Marin et al. [20] found that essential oils, especially from the Cymbopogon species, have antimicrobial activity against X. citri subsp. citri. Studies have shown that the active compounds present in EOs promote the disruption of the integrity of the bacterial cell membrane. Components such as terpenoids and phenols can interact with membrane lipids, increasing their permeability. This action results in the loss of ions, amino acids, and other essential metabolites, leading to cell death [20]. For example, the essential oil of Amomum villosum à Lour affected the membrane of S. aureus, resulting in the leakage of intracellular substances [54]. Studies also show that rhamnolipids have antibacterial properties when they interact with bacterial cell membranes, disrupting the cell membrane and leading to increased membrane permeability [55].
The results of the biofilm assay show that the evaluated synergistic concentrations of citronella oil 0.075% (v/v) and rhamnolipid 0.002% (v/v) have an effect on reducing bacterial biofilm formation. This reduction was greater than the growth shown in the negative control, indicating that the combination of compounds enhanced the antimicrobial activity by directly interfering with the mechanisms involved in biofilm formation and maintenance.
The essential oil of C. nardus (citronella) and its major component, geraniol, have been shown in the literature to inhibit biofilm formation and reduce S. aureus biofilm biomass. This antibiofilm activity is critical for preventing chronic infections and increasing the efficacy of antibacterial treatments [56]. In studies comparing citronella oil to commercial mouthwashes, citronella demonstrated superior efficacy in inhibiting the biofilm formation of S. aureus and C. albicans. Citronella oil resulted in greater microbial reduction and exhibited less cytotoxic effects compared to commercial solutions, making it a promising alternative for biofilm control [57]. The interaction between rhamnolipids and biofilm layers involves changes in surface free energy and surface charge. Rhamnolipids reduce the negative charge of the surface by removing negatively charged substances, such as humic-like substances, proteins, and fulvic acids. This leads to a reduction in the concentrations of carbohydrates and proteins in the EPS, which are essential for biofilm integrity [58].
In the time-kill assay (Figure 4), the exposure of X. citri subsp. citri to IC 90 resulted in a reduction in the bacterial population to less than half of the initial value within one hour. Note that increasing the concentration to 4× IC 90 accelerated bacterial elimination, reaching zero contamination within 1 hour and maintaining it for 48 h. Studies have also reported a similar effect, with citral and geraniol compounds in citronella oil eradicating X. citri subsp. citri within 30 min [36]. Thus, the results for IC 90, 2× IC 90 and 4× IC 90 after 1 h of contact confirm bactericidal activity, defined as a reduction of ≥3 log10 CFU/mL (≥99.9%), while bacteriostatic activity corresponds to a reduction of <3 log10 CFU/mL [59,60,61].
Despite the promising in vitro antibacterial activity of the combination of rhamnolipid and citronella essential oil against X. citri subsp. citri, translating these findings into large-scale agricultural applications presents significant challenges.

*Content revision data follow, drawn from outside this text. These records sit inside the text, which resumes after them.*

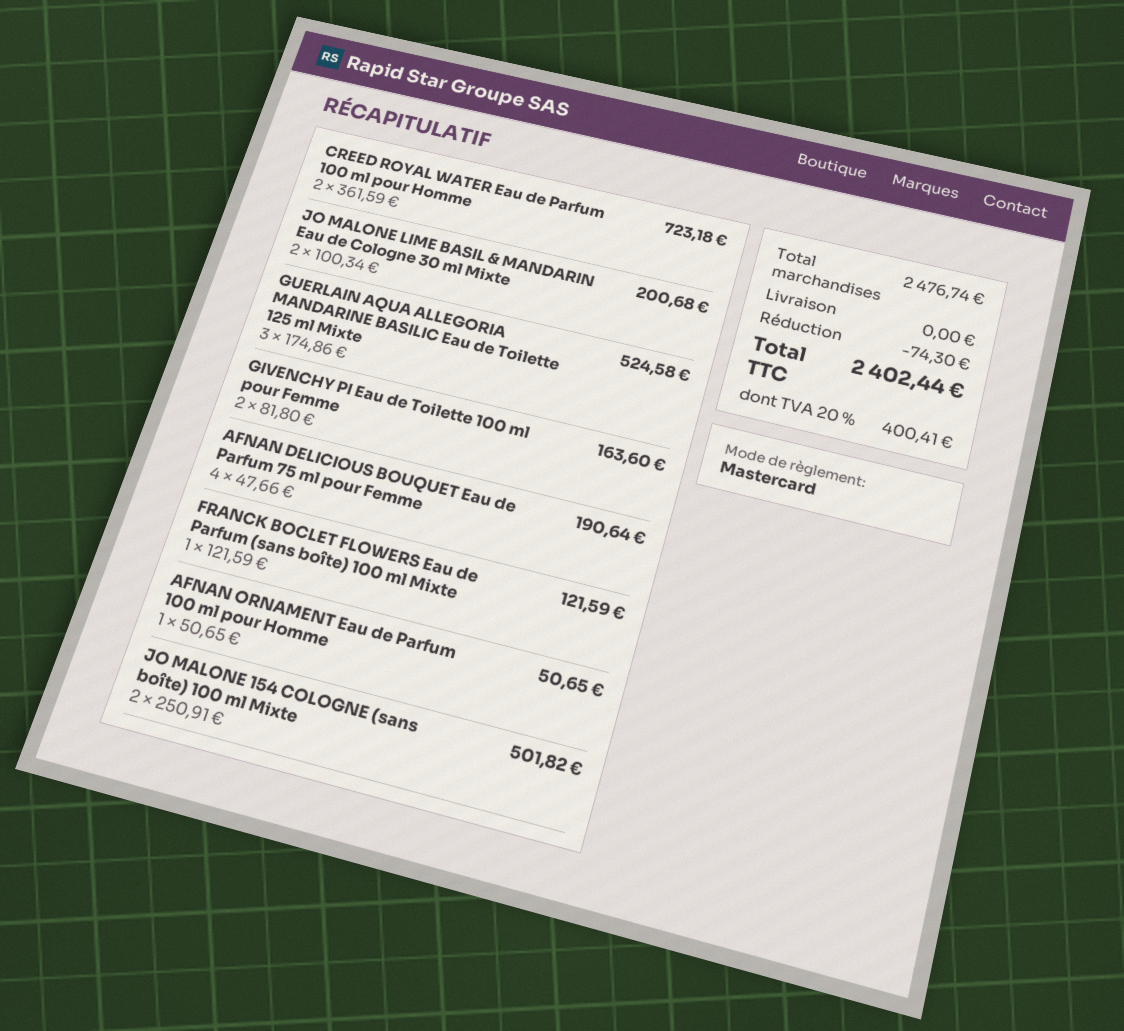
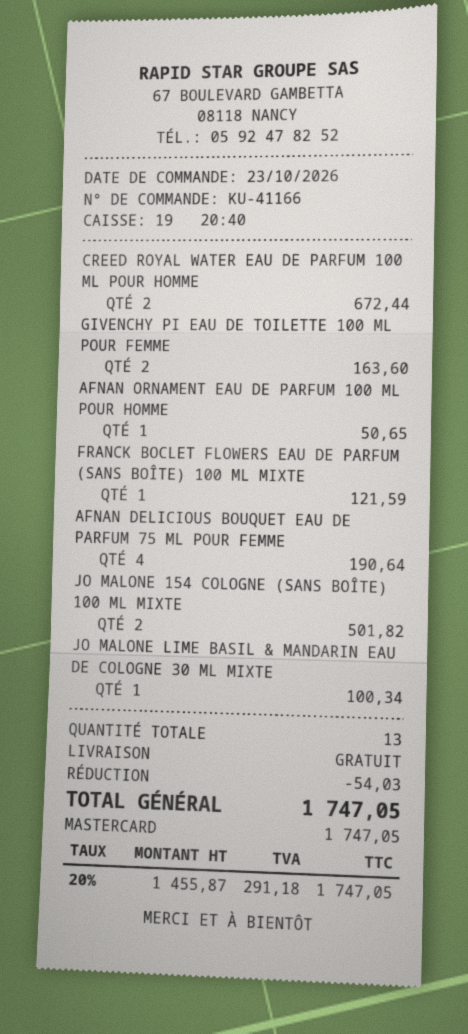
CREED ROYAL WATER Eau de Parfum 100 ml pour Homme: 2 for 723.18 -> 2 for 672.44
JO MALONE LIME BASIL & MANDARIN Eau de Cologne 30 ml Mixte: 2 for 200.68 -> 1 for 100.34
GUERLAIN AQUA ALLEGORIA MANDARINE BASILIC Eau de Toilette 125 ml Mixte: 3 for 524.58 -> none
discount: 74.30 -> 54.03
tax: 20% = 400.41 -> 20% = 291.18
total: 2402.44 -> 1747.05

While these natural compounds offer an environmentally sound alternative to traditional copper-based bactericides, their economic viability remains uncertain [11].
The commercial feasibility of biosurfactants and essential oils in agriculture depends on several factors, including production cost, formulation stability, and shelf life [62]. For example, rhamnolipids, while effective, require optimized fermentation processes to reduce costs [63], while essential oils are limited by volatility and degradation under field conditions [62]. In addition, synergistic interactions that reduce the required concentration of active compounds need to be confirmed in real-world settings, where environmental factors can reduce efficacy.
Furthermore, the adoption of biobased alternatives in citrus canker management programs depends not only on efficacy, but also on cost competitiveness. Small-scale laboratory successes do not always translate into economically viable large-scale applications, as has been seen with other biocontrol agents [64]. Therefore, future research should prioritize field trials that evaluate long-term performance, formulation stability, and cost-effectiveness to determine whether rhamnolipid–essential oil combinations can be integrated into sustainable citrus production systems.

5. Conclusions

This study demonstrates the potential of essential oils and rhamnolipids as sustainable alternatives for the control of citrus canker, caused by X. citri subsp. citri. The evaluated EOs, citronella, palmarosa, geranium, and clove, showed antibacterial activity against X. citri subsp. citri. Rhamnolipids also showed antimicrobial activity, reinforcing their role as a viable alternative to traditional copper-based treatments. The synergistic combination of citronella oil with rhamnolipids was particularly effective, as this synergistic mixture not only permeabilized bacterial cell membranes, but also inhibited biofilm formation, a critical factor in bacterial virulence and persistence. Of particular note was highlighting the time required to eliminate the bacterial population rate, resulting in total death within a few hours.
Therefore, the results of this study provide a basis for the development of sustainable antimicrobial formulations for agricultural use. By reducing the reliance on copper-based products that pose environmental and health risks, the use of EOs and rhamnolipids offers a safer and more environmentally friendly treatment approach to disease control.

Author Contributions

Methodology, M.O.P.S., E.A.d.S., L.P.L., R.C.N., V.R.M. and J.C.; Software, H.F.; Formal analysis, M.O.P.S. and D.C.S.; Investigation, M.O.P.S. and D.C.S.; Resources, D.C.S.; Writing—original draft, M.O.P.S.; Writing—review and editing, H.F., J.C. and D.C.S. All authors have read and agreed to the published version of the manuscript.

Funding

This study was supported and financed by the National Council for Scientific and Technological Development—Brazil (CNPq) (process no. 404366/2023-6; 309024/2023-4) and the São Paulo Research Foundation (FAPESP) (grant number 2023/13083-3).

Institutional Review Board Statement

Not applicable.

Informed Consent Statement

Not applicable.

Data Availability Statement

The original contributions presented in this study are included in the article. Further inquiries can be directed to the corresponding author.

Conflicts of Interest

The authors declare no conflicts of interest.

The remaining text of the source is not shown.